#### [Description of the task]
All of the data below must be reproduced word for word, but without its images.

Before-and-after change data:
....................
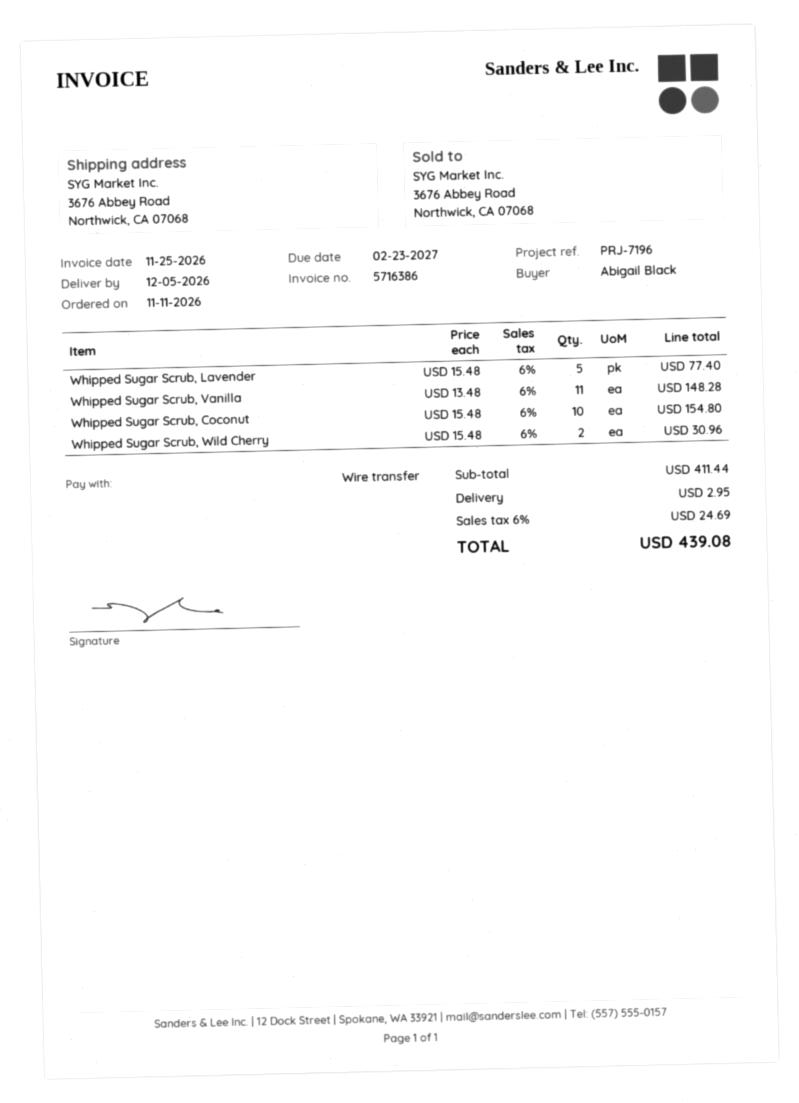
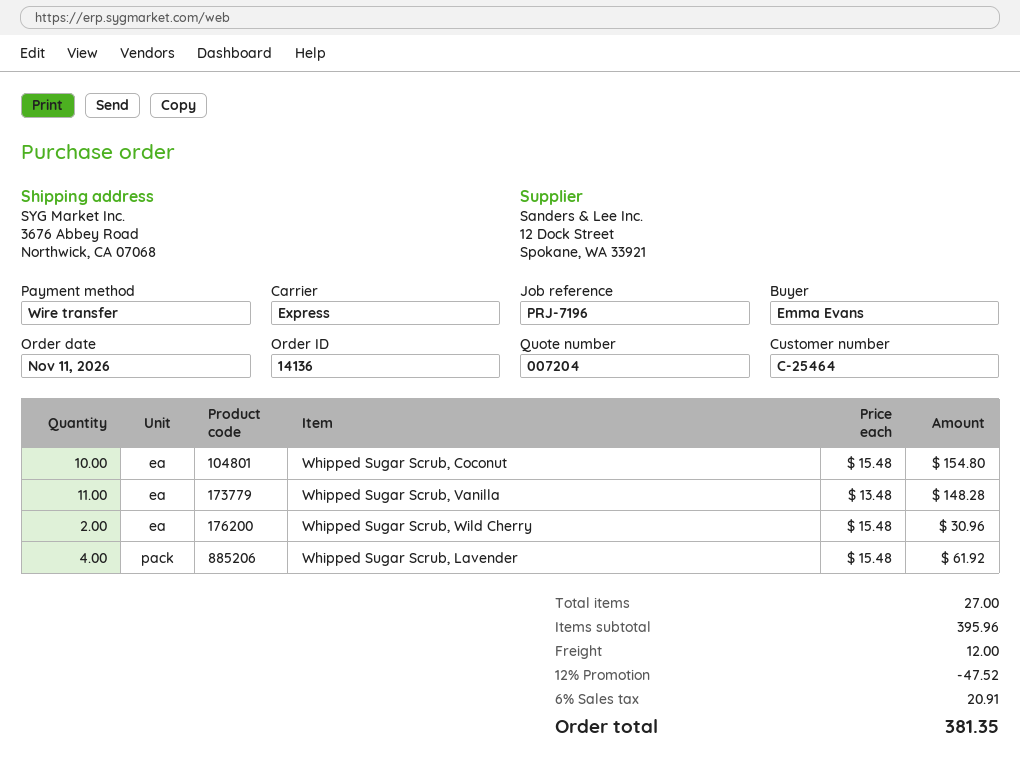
ordered by: Abigail Black -> Emma Evans
Whipped Sugar Scrub, Lavender: 5 x 15.48 = 77.40 -> 4 x 15.48 = 61.92
subtotal: 411.44 -> 395.96
discount: none -> 12% = 47.52
shipping: 2.95 -> 12.00
tax: 6% = 24.69 -> 6% = 20.91
total: 439.08 -> 381.35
....................
#### [Your response]
ordered by: Abigail Black -> Emma Evans
Whipped Sugar Scrub, Lavender: 5 x 15.48 = 77.40 -> 4 x 15.48 = 61.92
subtotal: 411.44 -> 395.96
discount: none -> 12% = 47.52
shipping: 2.95 -> 12.00
tax: 6% = 24.69 -> 6% = 20.91
total: 439.08 -> 381.35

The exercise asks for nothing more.